Frank Moraes is a freelance writer and editor online and in print. He is educated as a scientist with a PhD in Atmospheric Physics. He has worked in climate science, remote sensing, throughout the computer industry, and as a college physics instructor. Find out more at About Frank Moraes.

10 thoughts on “spare me your teen-aged angst

  1. Why are you bothering to read poems that some poetry-challenged individual chucks at you? Would you read (and dissect) a story that has a certain appeal to a 5-year-old and then say him, "How can you possibly enjoy such dribble?! Here. I think you’ll find James Joyce far more edifying."

  2. I _knew_ you would react that way! Cummmings is worthy of my time, at least. If he were _that_ bad, I wouldn’t have taken the time. It’s not like I could get this worked up reading these peoms once or twice. I read them over and over. I suffered for this article! I suffered for the sins for e. e. cummings! You think I’d do that for just anyone?

  3. I think you may be taking E.E. Cummings and his intentions way too seriously. I don’t care what anyone says, poetry is not really a serious thing; essentially, it’s just play, and I really like the play that is going on in all of the poems you posted here. In "Maggie and Millie" the sudden break in the beat of the poem is interesting and funny (amusing-funny, I mean), especially considering that the line is about being chased by a crab that is running sideways. It’s a great line on which to fuck with the rhythm. It slows you down and forces you to consider what it is happening. It keeps the poem from being too nursery-rhyme-ish and lulling the reader with too much ear candy. Yes, the ending is a bit sentimental, but it’s a really great poem for kids. I would love to use this in a workshop with kids, and ask them, among other things, what they notice about the sound of the poem.

    "since feeling is first" has always been another favorite of mine. You can disagree with the sentiment, but I love the sudden feeling in it; the sense of being in bliss, in the moment, in that softness. "wholly to be a fool/while Spring is in the world" and "my blood approves"–I just find these to be amazing lines, especially taken with the whole of the poem.

    The one about the lady sewing I am not familiar with, but I like it, too. I like the breaking of the word "beautiful" as the poet begins talking about slowing down; I like how the words represent stitching in a visual sense; I’m curious about the compassion that the speaker seems to have for the lady, and what may have happened to her in her life to make her unbeautiful and hurried. I think you can take the sentiment in a number of different ways; I read it not as preaching, but more as a concern or a curiosity about her.
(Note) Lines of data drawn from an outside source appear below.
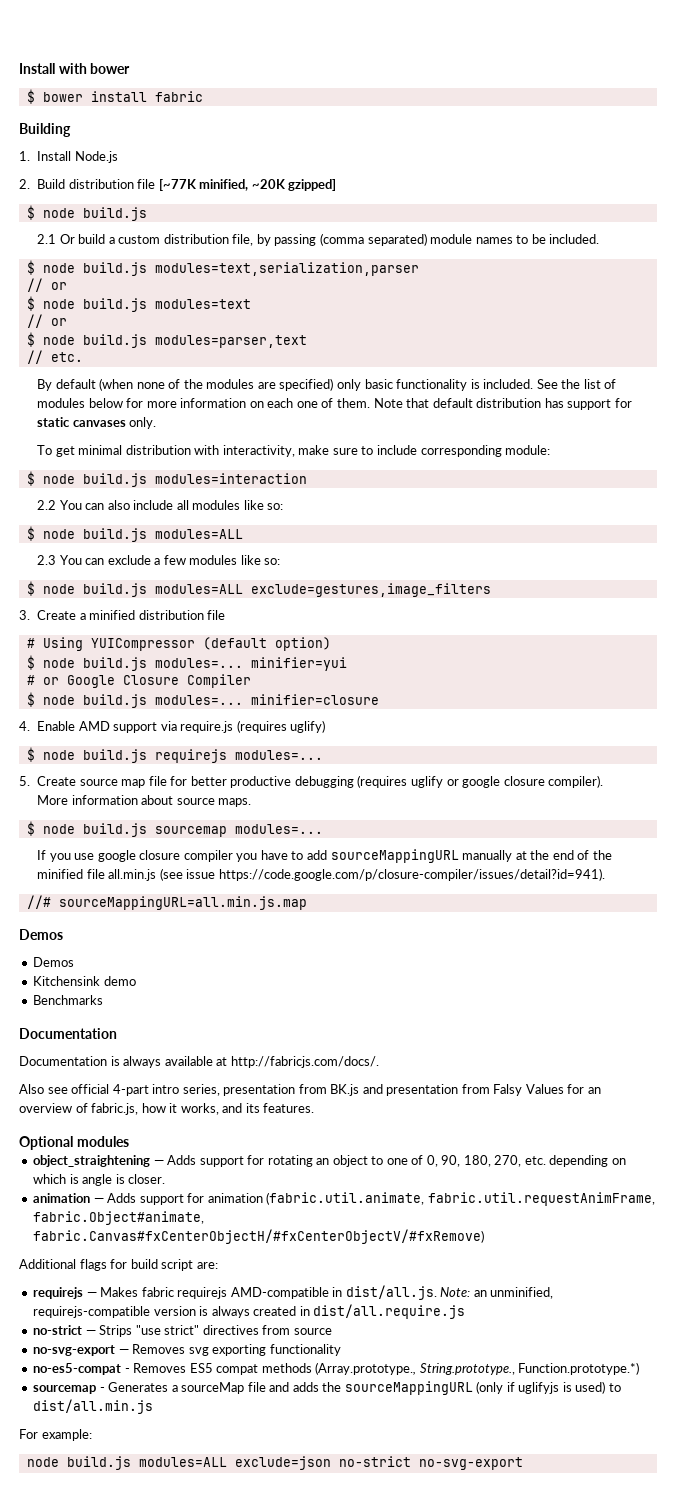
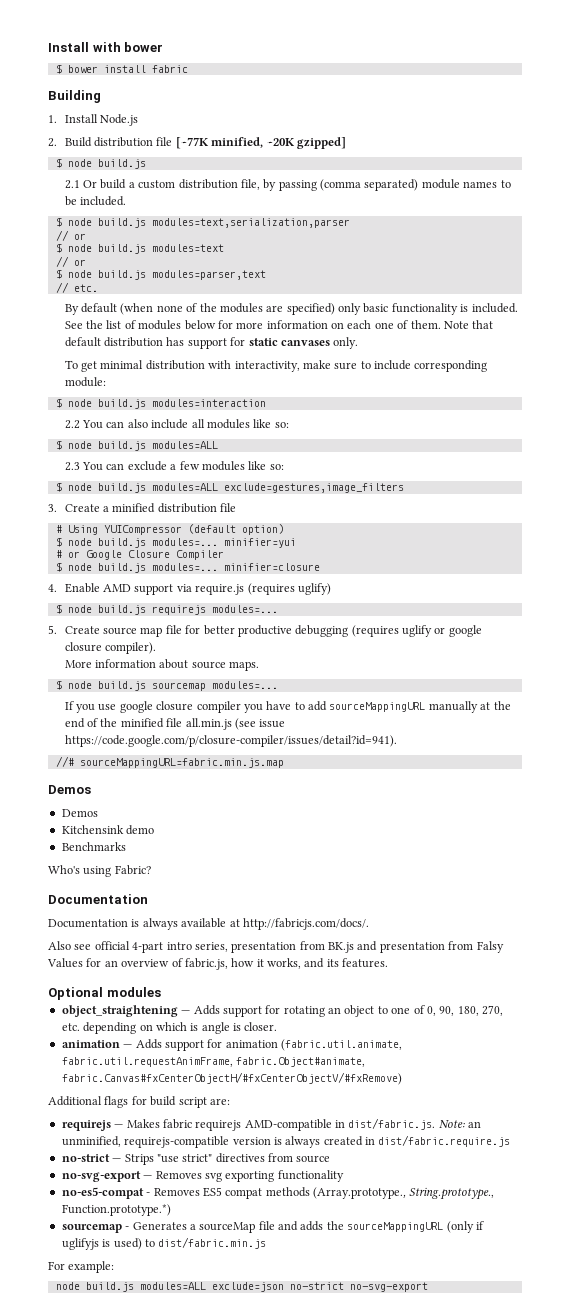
[58,896,307,910] sourceMappingURL=all.min.js.map -> [79,758,284,768] sourceMappingURL=fabric.min.js.map
(104, 1000) none -> [48,865,151,877] // Who's using Fabric?
[345,1285,437,1300] dist/all.js. -> [348,1118,436,1130] dist/fabric.js.
[313,1304,466,1319] dist/all.require.js -> [378,1135,511,1147] dist/fabric.require.js
[33,1399,154,1414] dist/all.min.js -> [158,1237,267,1249] dist/fabric.min.js

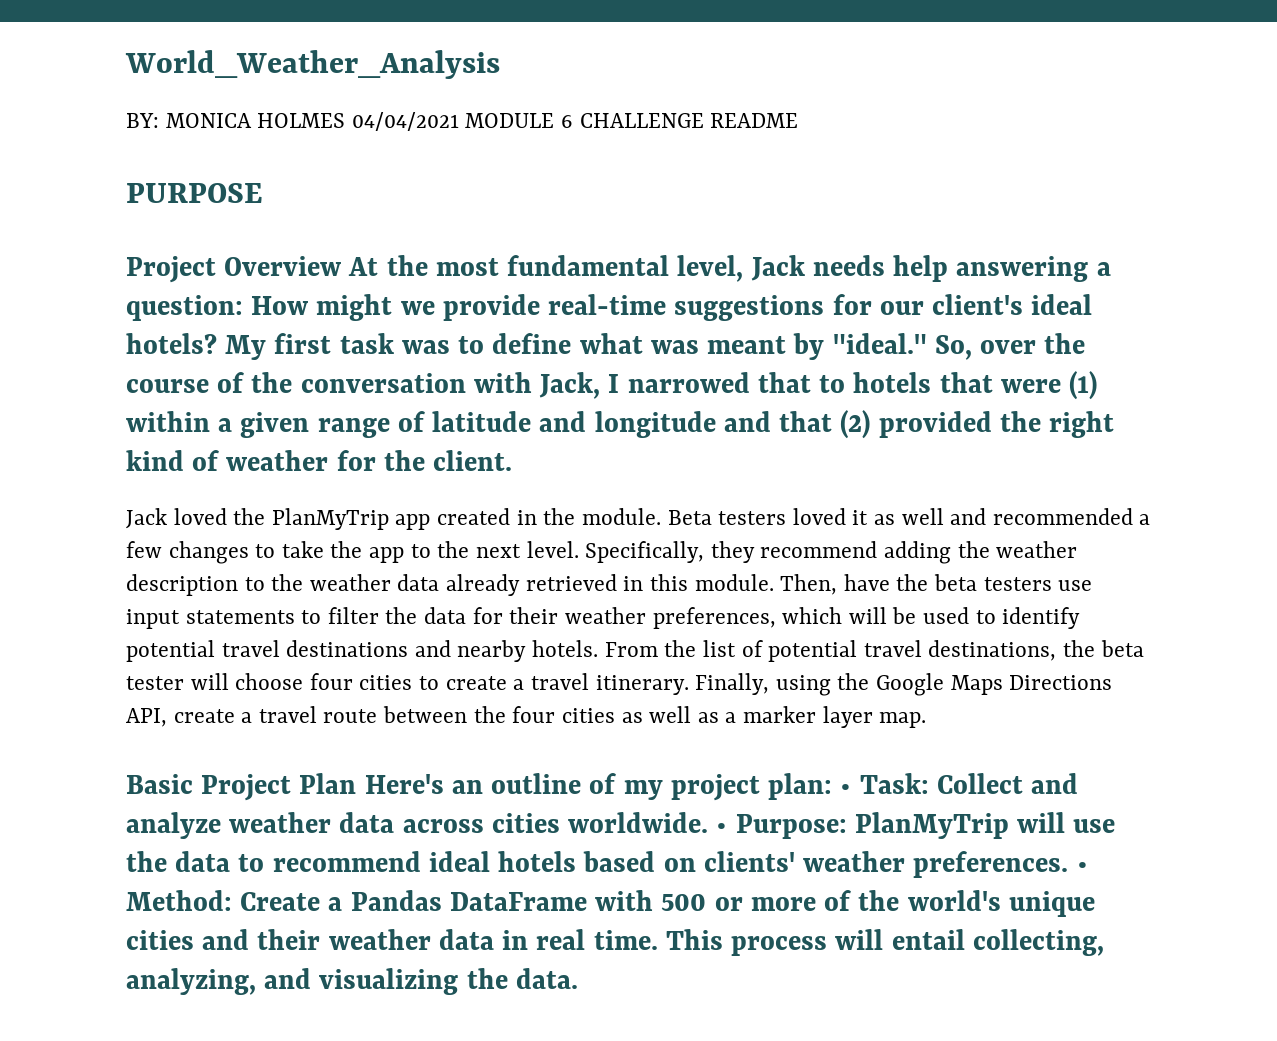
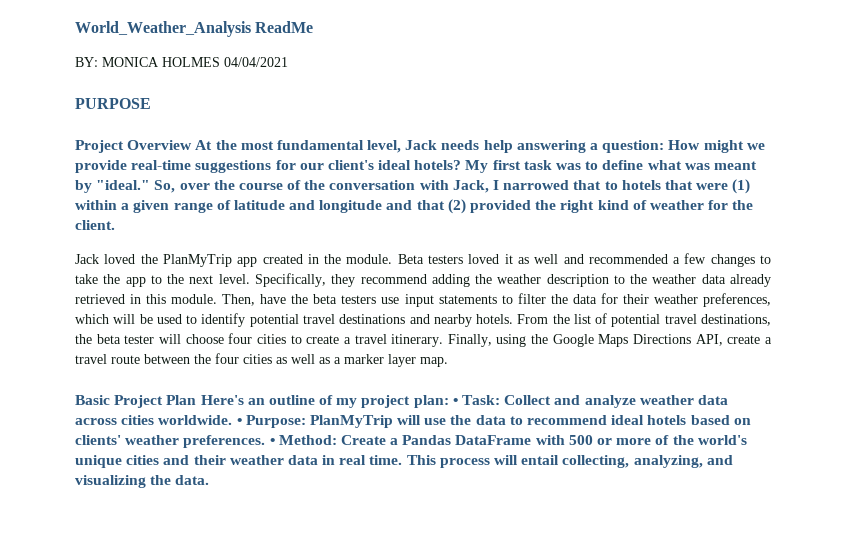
(500, 64) none -> [255,21,314,33] ReadMe
[465,113,799,128] MODULE 6 CHALLENGE README -> (288, 62) none

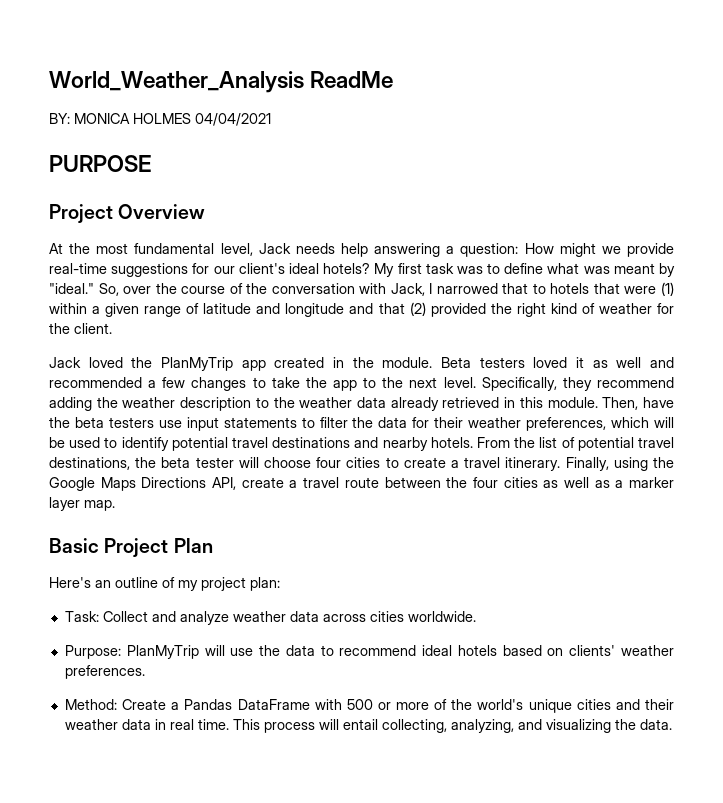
(193, 145) none -> (206, 211) //
(197, 400) none -> (213, 545) //
[452,398,458,405] • -> (280, 584) //
[236,418,242,425] • -> (476, 616) //
[269,438,275,445] • -> (145, 672) //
    Admittedly, there are a number of poems of Cummings that I can’t get my head around no matter how many times I read them, but there I do think there is something deeply intuitive, transcendent and dead-on about how he uses language. I’m terrible at analyzing poems in any formal way, and again, I have no academic education in this, so unfortunately all I can provide you with is my feeling of them. But I have a very different way a looking at poetry than a lot of people do. I tend to experience a poem from my body first, then my ears and my emotions. I’m generally only interested in analyzing it when I feel that I’ve been able to enter it and experience it from a place other than my head first. That’s how I enter writing a poem too, and I know well that much of what I write is not going to be beloved by one and all, especially other poets. But I’m not writing for them, anyway.

  4. Dear admin,

    Ha! Kristen agrees with me. Her observations are certainly more eloquent and insightful than mine could ever be, but her validation makes me feel comfortably smug. So there.

  5. There _is_ a reason that it matters whether Cummings is good or not: high school students. If we can only force our children to read so much poetry, are we going to push Cummings and Robert Frost to the exclusion of Ezra Pound, T. S. Eliot, and William Carlos Williams? My experience was that I read a great deal of Cummings in high school–even more than Frost. I didn’t read any Williams until college, and even then it was only "The Red Wheelbarrow." I didn’t encounter Pound or Eliot until I was in graduate school, and then only independently. I know all these men are icons and my reverence for them cliched, but the point is valid: Cummings is not nearly as good as these men, and we are all going to be dead very soon.

    I don’t see how anyone can get an emotional reaction from a poem before anything else. All emotion is based upon meaning. Meaning doesn’t have to be intellectual; a child can get meaning for its mother’s warmth. But when you are talking about words on a page: you have to translate them into thoughts. Don’t you? It is not like I see the word "curtain" and think: loneliness (or whatever). In fact, I think getting a poem to work on the level of sound and idea is the easiest part. The hardest thing, the last thing that I manage to crawl into, is the emotion.

    I agree that poetry should be fun. I think this is why Shel Silverstein was very popular: his stuff is consistently fun. And as is often the case with the silliest of things, it is profound. So why do I like Shel and not ee? Maybe just timing. I have a long and troubled history with ee. I have a long and beautiful friendship with Shel (and Claude Rains).

    I should say that I don’t like Cummings’ politics and that doesn’t help me like his work. (Obviously, I fight through this with Pound.) But let me see if I can make a case for why he is at best just okay. Unlike Silverstein, ee is not so much fun, but I’ll grant you that he can be as in "Maggie" (even though he screws it up in the end). Instead, he was popular because he presents easily understood homilies. He is really a Victorian poet in modernist clothing. As such, he is not honest. It is as though he wants everyone to think he’s hip when what he has to say is tired.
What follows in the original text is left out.